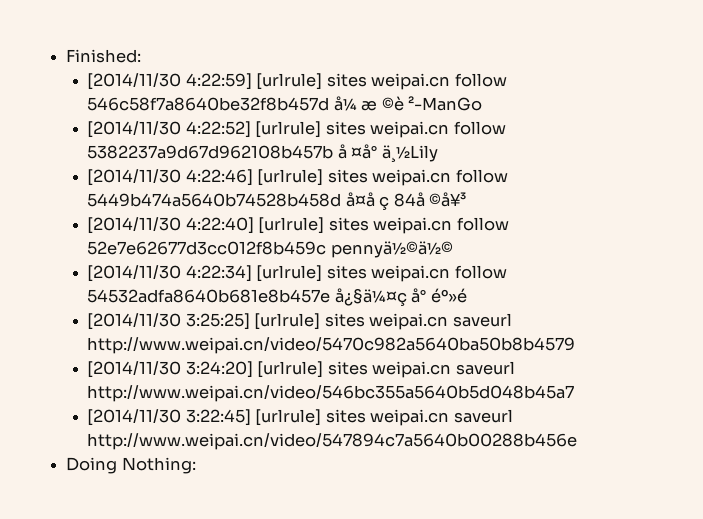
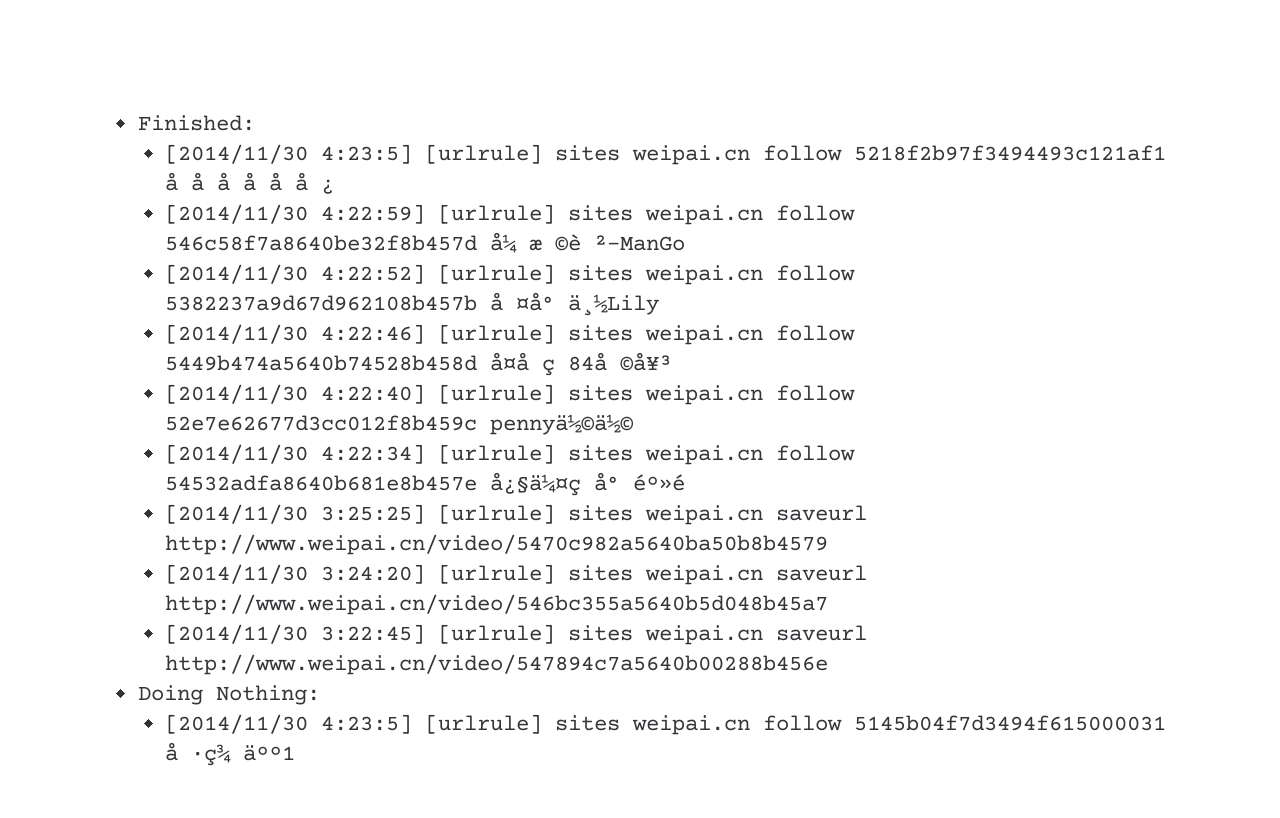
(142, 56) none -> [164,144,1166,165] [164,172,334,194] // [2014/11/30 4:23:5] [urlrule] sites weipai.cn follow 5218f2b97f3494493c121af1 å å å å å å ¿
(196, 465) none -> [164,714,1166,735] [164,742,295,766] // [2014/11/30 4:23:5] [urlrule] sites weipai.cn follow 5145b04f7d3494f615000031 å ·ç¾ äºº1

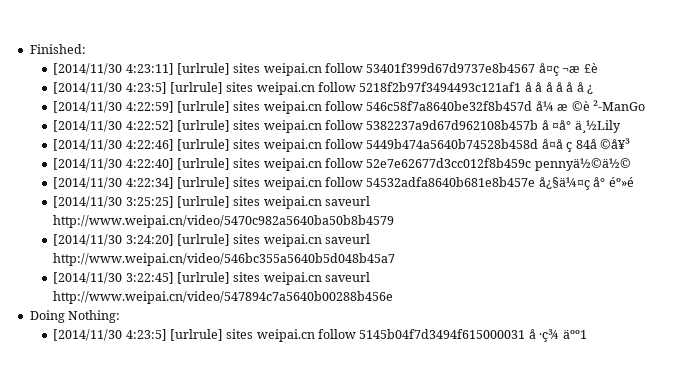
(255, 123) none -> [53,63,598,76] // [2014/11/30 4:23:11] [urlrule] sites weipai.cn follow 53401f399d67d9737e8b4567 å¤ç ¬æ £è

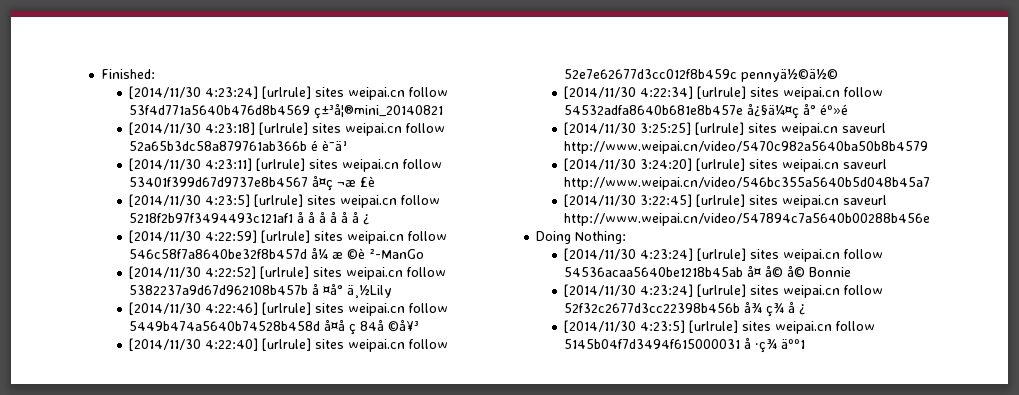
(86, 49) none -> [129,86,449,100] [129,103,444,119] [129,122,446,136] [129,140,348,151] // [2014/11/30 4:23:24] [urlrule] sites weipai.cn follow 53f4d771a5640b476d8b4569 ç±³å¦®mini_20140821 // [2014/11/30 4:23:18] [urlrule] sites weipai.cn follow 52a65b3dc58a879761ab366b é è¯ä¹
(121, 316) none -> [564,248,884,262] [564,265,852,278] [564,284,884,298] [564,301,807,317] // [2014/11/30 4:23:24] [urlrule] sites weipai.cn follow 54536acaa5640be1218b45ab å¤ å© å© Bonnie // [2014/11/30 4:23:24] [urlrule] sites weipai.cn follow 52f32c2677d3cc22398b456b å¾ ç¾ å ¿

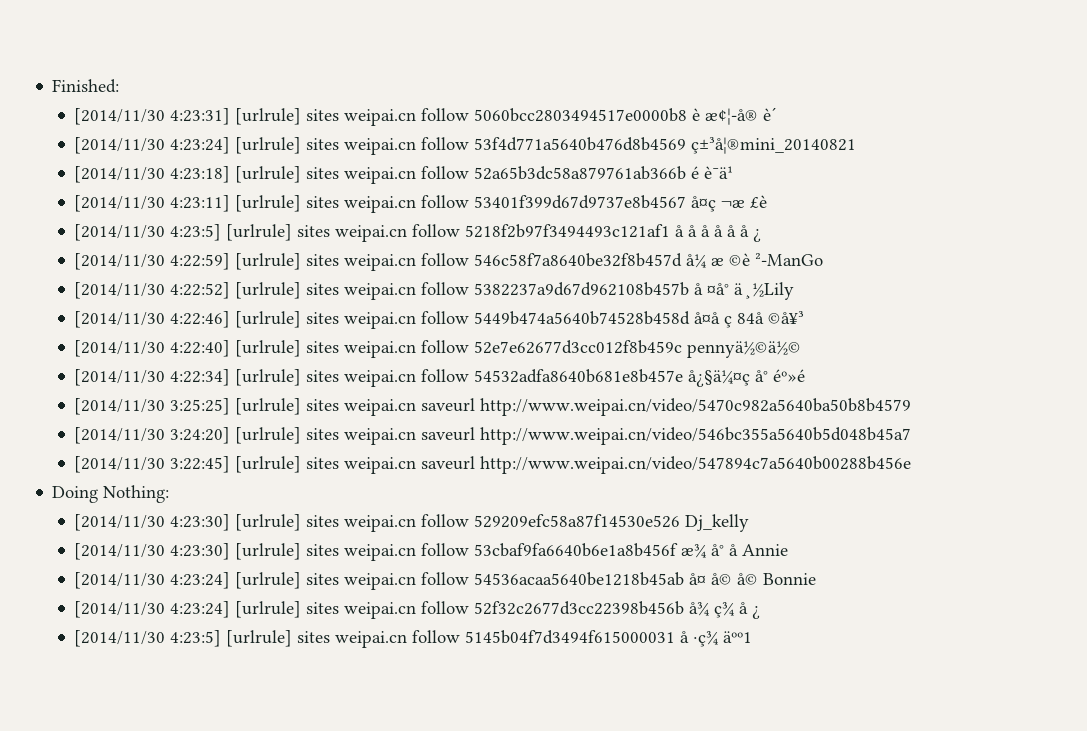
(156, 74) none -> [74,107,778,126] // [2014/11/30 4:23:31] [urlrule] sites weipai.cn follow 5060bcc2803494517e0000b8 è æ¢¦-å® è´
(627, 237) none -> [74,514,750,532] [74,543,789,561] // [2014/11/30 4:23:30] [urlrule] sites weipai.cn follow 529209efc58a87f14530e526 Dj_kelly // [2014/11/30 4:23:30] [urlrule] sites weipai.cn follow 53cbaf9fa6640b6e1a8b456f æ¾ å° å Annie

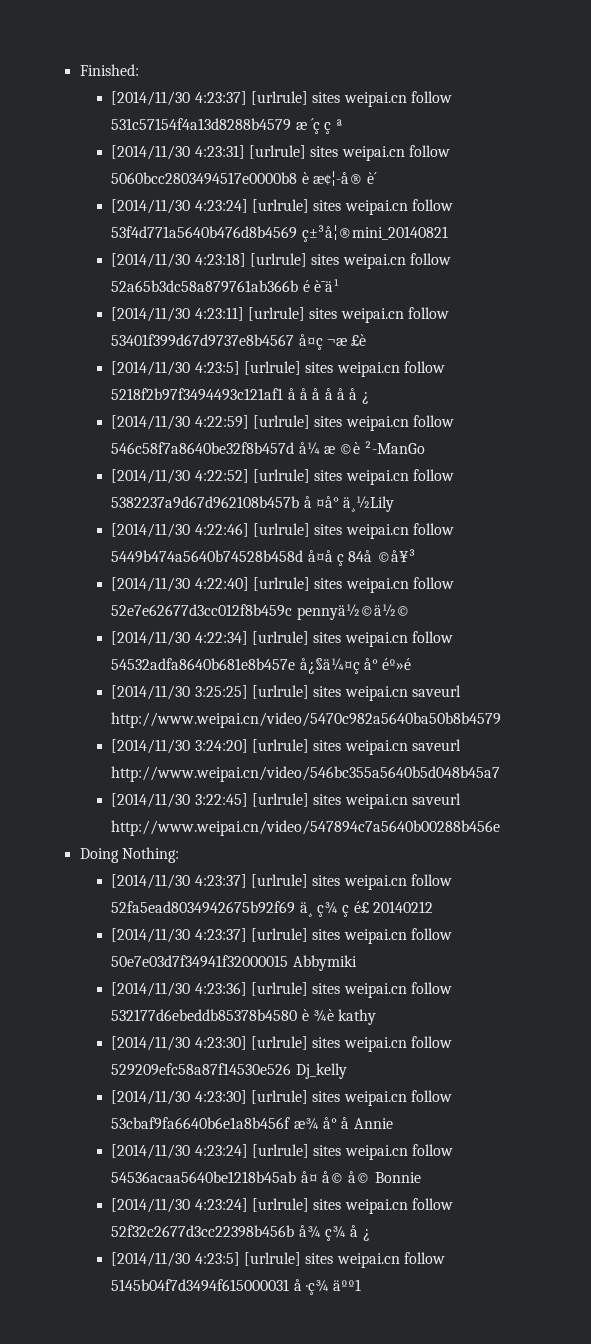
(120, 86) none -> [111,91,452,107] [111,118,343,134] // [2014/11/30 4:23:37] [urlrule] sites weipai.cn follow 531c57154f4a13d8288b4579 æ ´ç ç ª
(170, 494) none -> [111,874,452,890] [111,901,433,917] [111,928,452,944] [111,955,357,971] [111,982,452,998] [111,1009,377,1025] // [2014/11/30 4:23:37] [urlrule] sites weipai.cn follow 52fa5ead8034942675b92f69 ä¸ ç¾ ç é£ 20140212 // [2014/11/30 4:23:37] [urlrule] sites weipai.cn follow 50e7e03d7f34941f32000015 Abbymiki // [2014/11/30 4:23:36] [urlrule] sites weipai.cn follow 532177d6ebeddb85378b4580 è ¾è kathy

━━━━━━━━

→ Exercise description: Copy the records exactly. Skip the images.

→ Answer:
(142, 56) none -> [164,144,1166,165] [164,172,334,194] // [2014/11/30 4:23:5] [urlrule] sites weipai.cn follow 5218f2b97f3494493c121af1 å å å å å å ¿
(196, 465) none -> [164,714,1166,735] [164,742,295,766] // [2014/11/30 4:23:5] [urlrule] sites weipai.cn follow 5145b04f7d3494f615000031 å ·ç¾ äºº1

(255, 123) none -> [53,63,598,76] // [2014/11/30 4:23:11] [urlrule] sites weipai.cn follow 53401f399d67d9737e8b4567 å¤ç ¬æ £è

(86, 49) none -> [129,86,449,100] [129,103,444,119] [129,122,446,136] [129,140,348,151] // [2014/11/30 4:23:24] [urlrule] sites weipai.cn follow 53f4d771a5640b476d8b4569 ç±³å¦®mini_20140821 // [2014/11/30 4:23:18] [urlrule] sites weipai.cn follow 52a65b3dc58a879761ab366b é è¯ä¹
(121, 316) none -> [564,248,884,262] [564,265,852,278] [564,284,884,298] [564,301,807,317] // [2014/11/30 4:23:24] [urlrule] sites weipai.cn follow 54536acaa5640be1218b45ab å¤ å© å© Bonnie // [2014/11/30 4:23:24] [urlrule] sites weipai.cn follow 52f32c2677d3cc22398b456b å¾ ç¾ å ¿

(156, 74) none -> [74,107,778,126] // [2014/11/30 4:23:31] [urlrule] sites weipai.cn follow 5060bcc2803494517e0000b8 è æ¢¦-å® è´
(627, 237) none -> [74,514,750,532] [74,543,789,561] // [2014/11/30 4:23:30] [urlrule] sites weipai.cn follow 529209efc58a87f14530e526 Dj_kelly // [2014/11/30 4:23:30] [urlrule] sites weipai.cn follow 53cbaf9fa6640b6e1a8b456f æ¾ å° å Annie

(120, 86) none -> [111,91,452,107] [111,118,343,134] // [2014/11/30 4:23:37] [urlrule] sites weipai.cn follow 531c57154f4a13d8288b4579 æ ´ç ç ª
(170, 494) none -> [111,874,452,890] [111,901,433,917] [111,928,452,944] [111,955,357,971] [111,982,452,998] [111,1009,377,1025] // [2014/11/30 4:23:37] [urlrule] sites weipai.cn follow 52fa5ead8034942675b92f69 ä¸ ç¾ ç é£ 20140212 // [2014/11/30 4:23:37] [urlrule] sites weipai.cn follow 50e7e03d7f34941f32000015 Abbymiki // [2014/11/30 4:23:36] [urlrule] sites weipai.cn follow 532177d6ebeddb85378b4580 è ¾è kathy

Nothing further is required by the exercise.